**Goal of the exercise**:
After locating the line with "Spare 1,78 zł: 4" in the data that follows, return it and every later line exactly, up to and including the line with "shipping: 82.99 -> none".

◇ ◇ ◇

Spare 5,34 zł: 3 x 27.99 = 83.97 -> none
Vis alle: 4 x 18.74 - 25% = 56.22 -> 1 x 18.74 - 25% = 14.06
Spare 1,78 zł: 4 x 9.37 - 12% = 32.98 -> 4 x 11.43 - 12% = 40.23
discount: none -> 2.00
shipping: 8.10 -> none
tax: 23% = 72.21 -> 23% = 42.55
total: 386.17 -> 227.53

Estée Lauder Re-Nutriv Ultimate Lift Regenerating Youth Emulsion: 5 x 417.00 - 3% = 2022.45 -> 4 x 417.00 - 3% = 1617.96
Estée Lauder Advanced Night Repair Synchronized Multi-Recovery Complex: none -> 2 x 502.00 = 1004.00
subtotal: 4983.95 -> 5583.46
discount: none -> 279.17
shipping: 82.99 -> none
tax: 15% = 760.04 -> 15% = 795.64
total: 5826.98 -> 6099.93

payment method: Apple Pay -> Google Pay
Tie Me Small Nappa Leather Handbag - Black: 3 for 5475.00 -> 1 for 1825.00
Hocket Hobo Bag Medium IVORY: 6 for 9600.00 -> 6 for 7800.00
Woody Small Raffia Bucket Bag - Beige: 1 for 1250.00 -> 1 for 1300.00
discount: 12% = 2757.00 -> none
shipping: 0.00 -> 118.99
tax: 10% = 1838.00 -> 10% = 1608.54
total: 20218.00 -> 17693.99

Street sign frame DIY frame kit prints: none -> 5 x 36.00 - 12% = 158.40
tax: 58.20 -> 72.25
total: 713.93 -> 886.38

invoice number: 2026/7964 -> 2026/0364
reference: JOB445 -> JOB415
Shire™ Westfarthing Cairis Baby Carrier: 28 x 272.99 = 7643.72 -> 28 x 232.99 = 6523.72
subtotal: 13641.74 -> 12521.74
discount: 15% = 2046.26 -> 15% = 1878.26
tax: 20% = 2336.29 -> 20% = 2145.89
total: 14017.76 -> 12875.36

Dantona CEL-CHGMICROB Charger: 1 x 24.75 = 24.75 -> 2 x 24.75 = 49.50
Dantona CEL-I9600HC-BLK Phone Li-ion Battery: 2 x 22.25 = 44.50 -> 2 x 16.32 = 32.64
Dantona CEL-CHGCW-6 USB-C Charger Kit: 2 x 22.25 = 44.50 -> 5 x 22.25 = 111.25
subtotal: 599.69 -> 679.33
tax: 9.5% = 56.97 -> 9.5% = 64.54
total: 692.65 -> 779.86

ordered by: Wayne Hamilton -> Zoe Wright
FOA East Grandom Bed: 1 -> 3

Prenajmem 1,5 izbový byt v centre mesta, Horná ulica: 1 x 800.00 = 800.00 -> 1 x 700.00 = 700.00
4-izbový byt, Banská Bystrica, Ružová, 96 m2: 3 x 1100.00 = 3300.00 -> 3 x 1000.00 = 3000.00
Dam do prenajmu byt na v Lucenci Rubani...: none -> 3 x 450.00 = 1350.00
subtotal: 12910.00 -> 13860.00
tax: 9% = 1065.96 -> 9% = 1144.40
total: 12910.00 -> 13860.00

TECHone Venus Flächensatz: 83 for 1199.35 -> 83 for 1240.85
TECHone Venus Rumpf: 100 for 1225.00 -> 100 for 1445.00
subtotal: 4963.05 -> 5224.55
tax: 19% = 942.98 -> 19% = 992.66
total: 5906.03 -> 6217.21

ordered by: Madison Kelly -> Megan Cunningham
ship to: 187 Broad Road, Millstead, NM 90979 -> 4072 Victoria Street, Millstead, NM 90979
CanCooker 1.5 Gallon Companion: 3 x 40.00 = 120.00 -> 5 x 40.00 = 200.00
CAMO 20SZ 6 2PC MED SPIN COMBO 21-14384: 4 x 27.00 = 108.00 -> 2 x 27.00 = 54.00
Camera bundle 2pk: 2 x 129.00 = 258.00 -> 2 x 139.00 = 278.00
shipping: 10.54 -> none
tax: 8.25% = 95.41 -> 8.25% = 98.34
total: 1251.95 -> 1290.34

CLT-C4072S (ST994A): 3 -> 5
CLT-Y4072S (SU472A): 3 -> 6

◇ ◇ ◇

**Answer space**:
Spare 1,78 zł: 4 x 9.37 - 12% = 32.98 -> 4 x 11.43 - 12% = 40.23
discount: none -> 2.00
shipping: 8.10 -> none
tax: 23% = 72.21 -> 23% = 42.55
total: 386.17 -> 227.53

Estée Lauder Re-Nutriv Ultimate Lift Regenerating Youth Emulsion: 5 x 417.00 - 3% = 2022.45 -> 4 x 417.00 - 3% = 1617.96
Estée Lauder Advanced Night Repair Synchronized Multi-Recovery Complex: none -> 2 x 502.00 = 1004.00
subtotal: 4983.95 -> 5583.46
discount: none -> 279.17
shipping: 82.99 -> none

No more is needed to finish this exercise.